Negative differential thermal resistance effect in a nanoscale sandwiched system with nanostructured surfaces

In this work, the negative differential thermal resistance effect has been proposed in a solid-liquid-solid sand-wiched system with a nanostructured cold surface. Non-equilibrium molecular dynamics simulations demon-strate that the heat flux in the present sandwiched system increases with the temperature bias for low temperature bias, while for high temperature bias, the heat flux decreases counter-intuitively with increasing temperature bias. Based on the analysis of the interfacial thermal resistance and the density depletion length at the solid-liquid interface, the negative differential thermal resistance effect at high temperature bias is attributed to the suppressed solid-liquid interfacial thermal conductance with decreasing temperature. In addition, it is found that the negative differential thermal resistance effect can be tuned by the size of the nanostructure.

Automated summary

In this study, the phenomenon of negative differential thermal resistance effect is observed in a solid-liquid-solid sandwiched system with a nanostructured cold surface.
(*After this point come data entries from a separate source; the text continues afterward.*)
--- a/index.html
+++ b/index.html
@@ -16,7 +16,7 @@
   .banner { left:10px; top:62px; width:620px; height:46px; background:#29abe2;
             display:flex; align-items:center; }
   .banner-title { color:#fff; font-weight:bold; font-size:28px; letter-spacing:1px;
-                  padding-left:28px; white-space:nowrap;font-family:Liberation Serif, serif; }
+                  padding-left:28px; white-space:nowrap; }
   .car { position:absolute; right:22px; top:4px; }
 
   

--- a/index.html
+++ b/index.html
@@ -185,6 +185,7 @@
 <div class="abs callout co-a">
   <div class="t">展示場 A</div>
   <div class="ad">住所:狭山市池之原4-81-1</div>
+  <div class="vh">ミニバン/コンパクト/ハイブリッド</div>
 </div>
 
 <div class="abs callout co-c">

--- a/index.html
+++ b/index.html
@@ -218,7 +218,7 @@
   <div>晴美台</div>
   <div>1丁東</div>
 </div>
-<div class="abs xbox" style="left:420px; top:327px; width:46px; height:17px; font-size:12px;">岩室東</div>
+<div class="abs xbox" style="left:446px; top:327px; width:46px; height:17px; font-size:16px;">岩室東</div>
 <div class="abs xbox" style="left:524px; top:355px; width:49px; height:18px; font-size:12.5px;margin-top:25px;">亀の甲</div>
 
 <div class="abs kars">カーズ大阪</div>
Non-equilibrium molecular dynamics simulations reveal that the heat flux initially increases with temperature bias for low temperature bias, but decreases counter-intuitively for high temperature bias. The negative differential thermal resistance effect at high temperature bias is attributed to the suppressed solid-liquid interfacial thermal conductance with decreasing temperature, as analyzed based on interfacial thermal resistance and density depletion length at the solid-liquid interface.